Всякое целое, совокупность, «Totalität», он имел тенденцию рассматривать, как механический агрегат, который отличается от любого другого агрегата числом и пространственным положением составляющих его атомов. При этом упускалось из виду, что на самом деле целое не есть агрегат, и не равняется куче своих составных частей, его сумме. Даже солнечная система не есть сумма тел, а при наличии особого типа связи, специфическое единство. В живом, органическом, теле разъединение его на части превращает это целое в труп, и ещё Аристотель прекрасно выяснил этот вопрос, хотя и подвёл его под крышу идеалистической «энтелехии» (об этом позднее). В органическом мире, следовательно, налицо новое качество и новая целостность. Точно также и общество, есть нечто отличное от вида «человек», отличается от него специфическими свойствами, качествами, закономерностями. Это все совершенно объективные, независимо от субъекта существующие качества и особые качественно различные «целокупности».
Если материя качественно различна, то и ее движение, «законы движения», тоже различны и не разложимы просто на моменты механического движения.

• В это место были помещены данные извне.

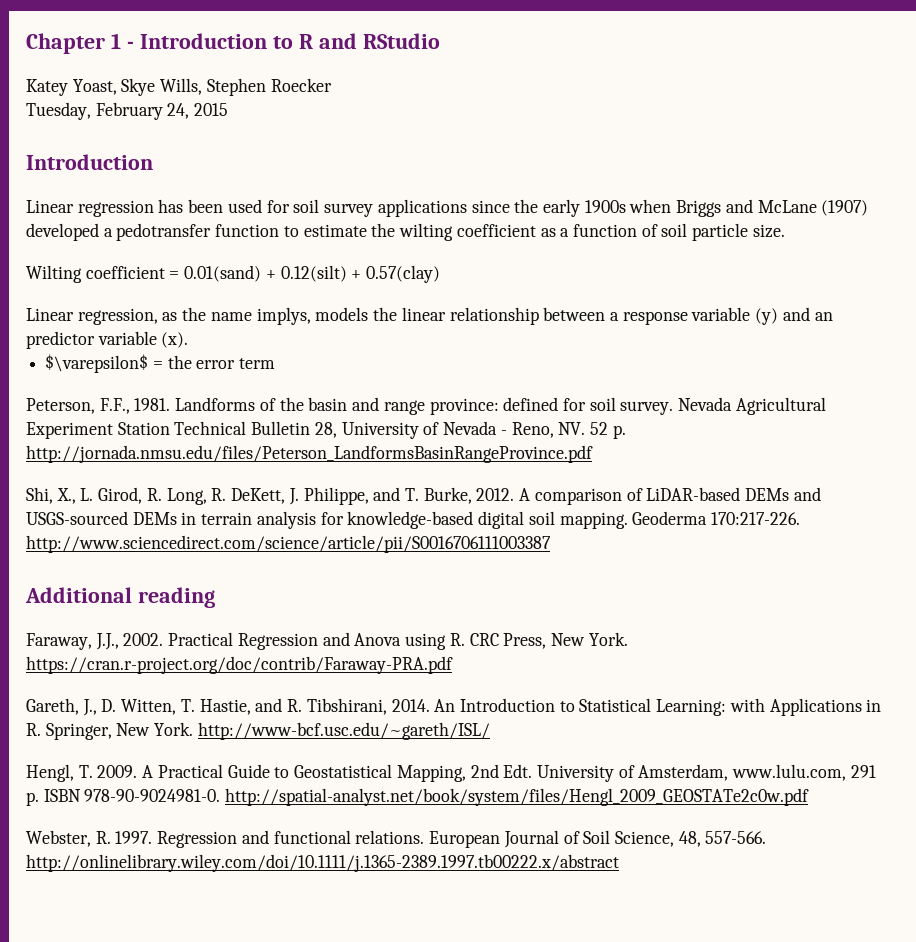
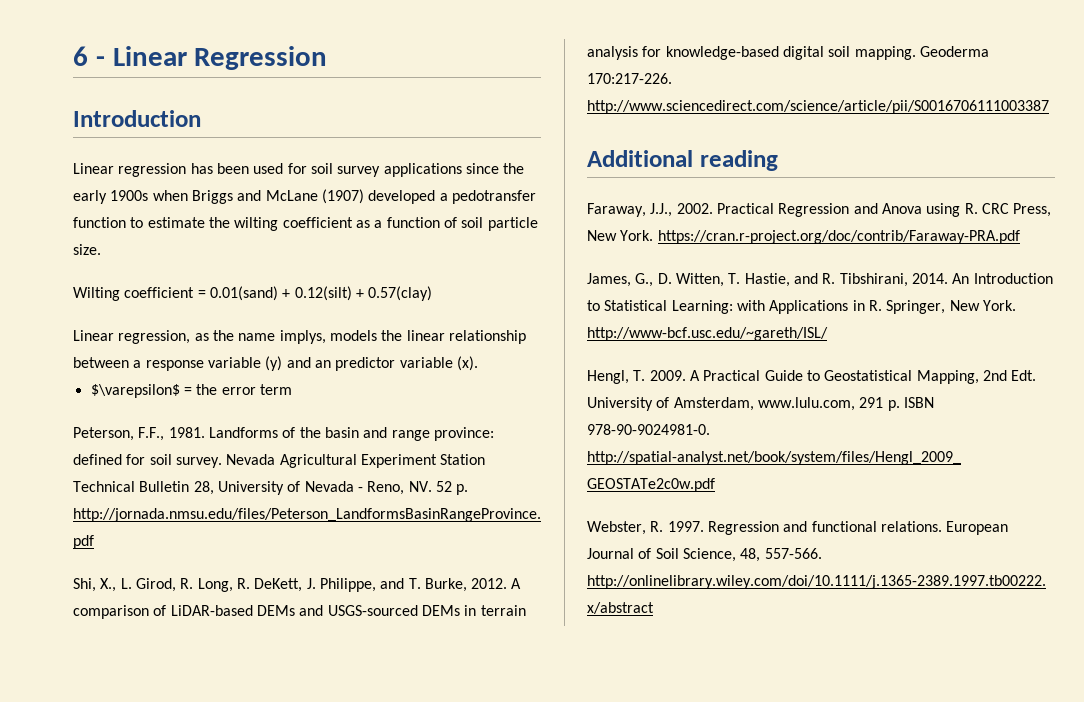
- Chapter 1 - Introduction to R and RStudio
- Katey Yoast, Skye Wills, Stephen Roecker
- Tuesday, February 24, 2015
+ 6 - Linear Regression
- Gareth, J., D. Witten, T. Hastie, and R. Tibshirani, 2014.
+ James, G., D. Witten, T. Hastie, and R. Tibshirani, 2014.

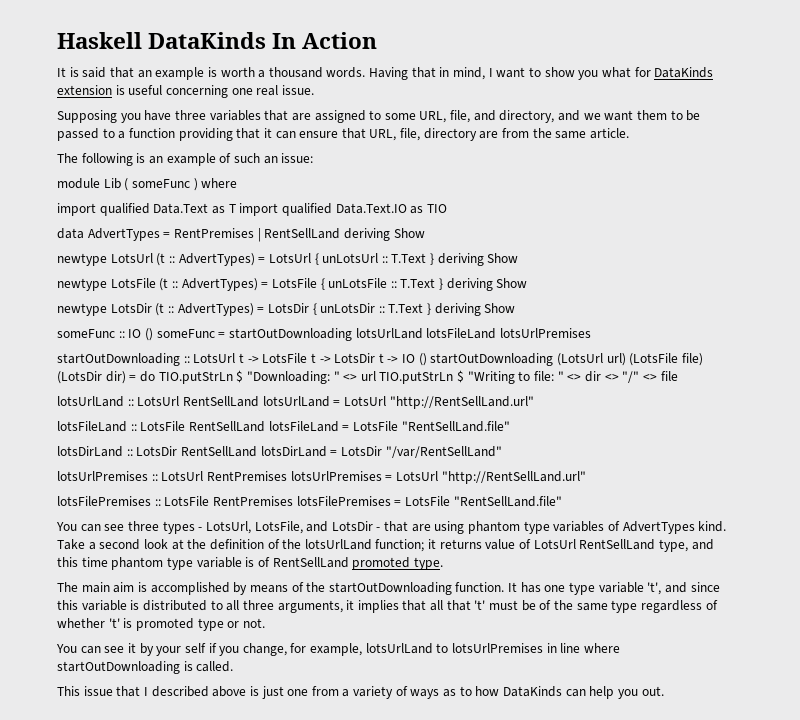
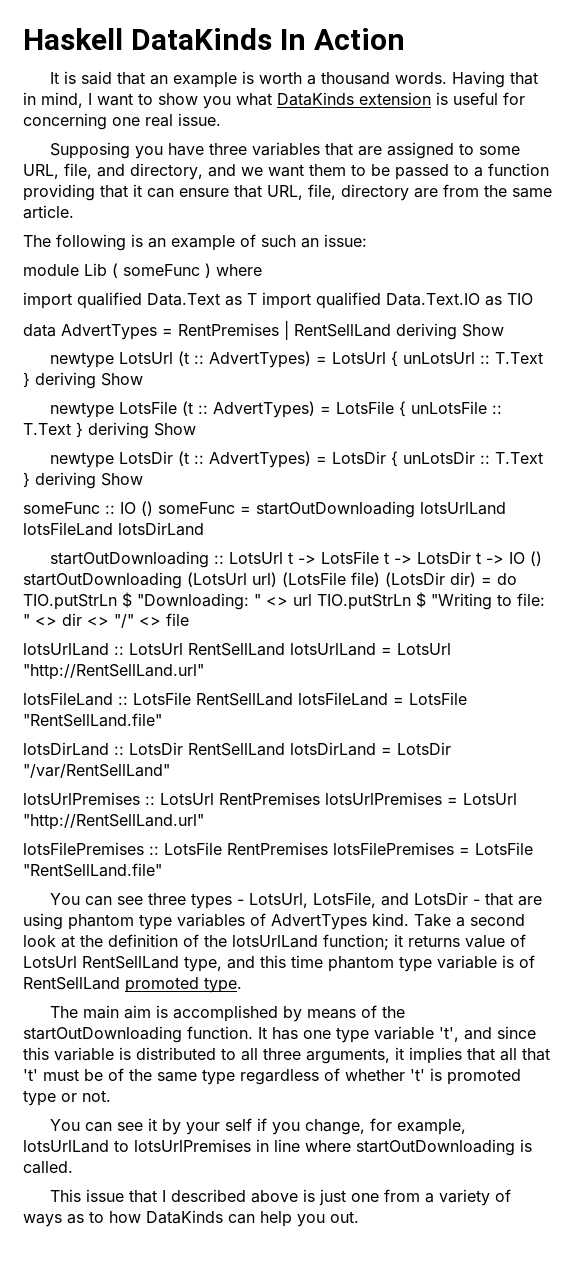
- Having that in mind, I want to show you what for DataKinds extension is useful concerning one real issue.
+ Having that in mind, I want to show you what DataKinds extension is useful for concerning one real issue.
- someFunc :: IO () someFunc = startOutDownloading lotsUrlLand lotsFileLand lotsUrlPremises
+ someFunc :: IO () someFunc = startOutDownloading lotsUrlLand lotsFileLand lotsDirLand

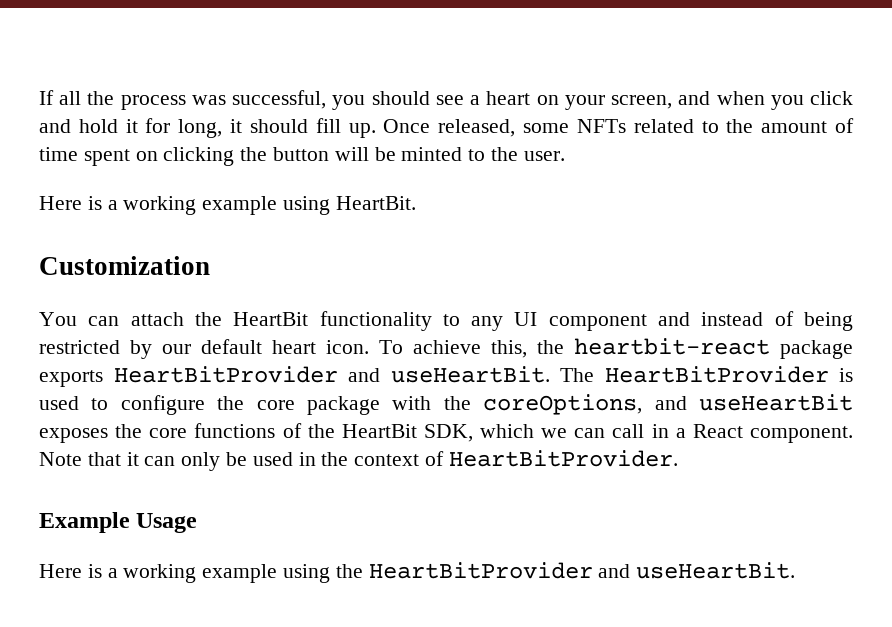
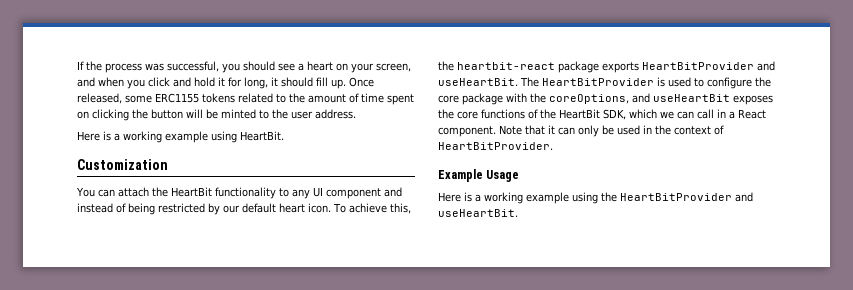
- If all the process was successful, you should see a heart on your screen, and when you click and hold it for long, it should fill up.
+ If the process was successful, you should see a heart on your screen, and when you click and hold it for long, it should fill up.
- Once released, some NFTs related to the amount of time spent on clicking the button will be minted to the user.
+ Once released, some ERC1155 tokens related to the amount of time spent on clicking the button will be minted to the user address.

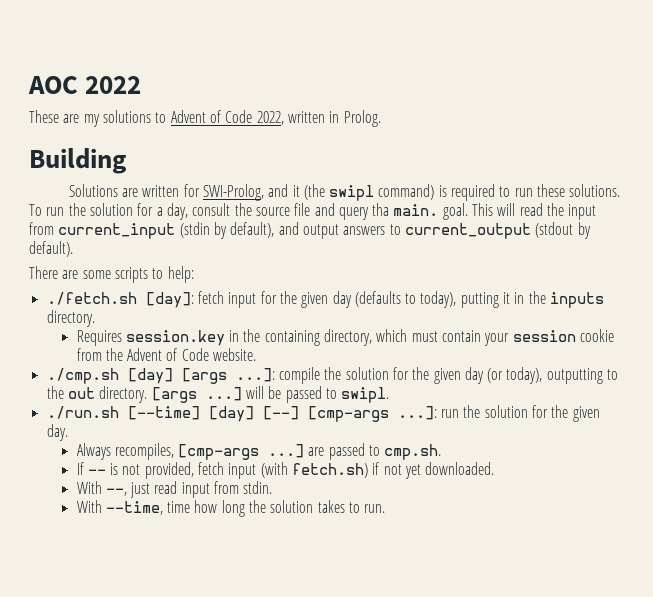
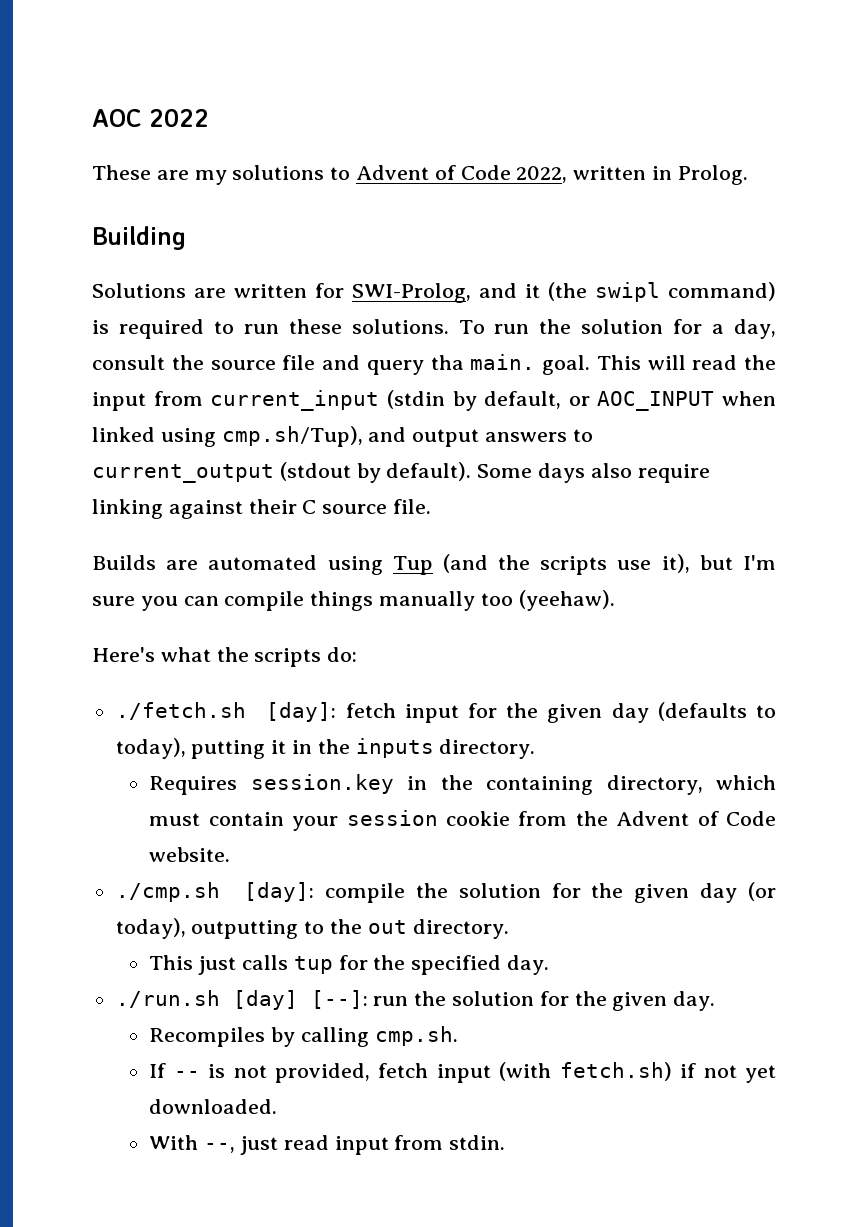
- This will read the input from current_input (stdin by default), and output answers to current_output (stdout by default).
- There are some scripts to help:
+ This will read the input from current_input (stdin by default, or AOC_INPUT when linked using cmp.sh/Tup), and output answers to current_output (stdout by default). Some days also require linking against their C source file.
+ Builds are automated using Tup (and the scripts use it), but I'm sure you can compile things manually too (yeehaw).
+ Here's what the scripts do:
- ./cmp.sh [day] [args ...]: compile the solution for the given day (or today), outputting to the out directory. [args ...] will be passed to swipl.
- ./run.sh [--time] [day] [--] [cmp-args ...]: run the solution for the given day.
+ ./cmp.sh [day]: compile the solution for the given day (or today), outputting to the out directory.
+ This just calls tup for the specified day.
+ ./run.sh [day] [--]: run the solution for the given day.
- Always recompiles, [cmp-args ...] are passed to cmp.sh.
+ Recompiles by calling cmp.sh.
- With --time, time how long the solution takes to run.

Здесь несколько нужно задержаться. Обычно при обсуждении вопроса о «редукции» обнаруживаются такого рода контроверзы: одна сторона говорит, что у другой, протестующей против сводимости, остаётся мистический осадок, неразложимый residuum[238], который, например, в биологии и есть «энтелехия», мистическая vis vitalis, «жизненная сила» и т. д.; другая — упрекнёт своих противников в отрицании качественной специфичности, т. е. в основном грехе механического материализма. В действительности вопрос разрешается довольно просто. Новое качество вовсе не есть прибавка к свойствам прежних элементов, взятых в новой связи; оно не рядоположно с ними; оно не может быть поставлено в одну шеренгу. Оно есть функция особым образом связанных моментов. Если эта связь разрушается, разрушается и эта функция, ни для какого residuuma места здесь нет. «Составные» моменты существуют в новой целокупности, но в снятом виде, выражаясь гегельским языком: они стали превращёнными моментами нового целого, а не просто втиснутыми в него, как картошка в мешок.
Даже в столь излюбленной механическим материализмом области, как математика, качество играет и в весьма высоких областях огромную роль: например, переход от конечных величин к бесконечным, к которым уже неприменим целый ряд понятий, превосходно приложимых к величинам конечным.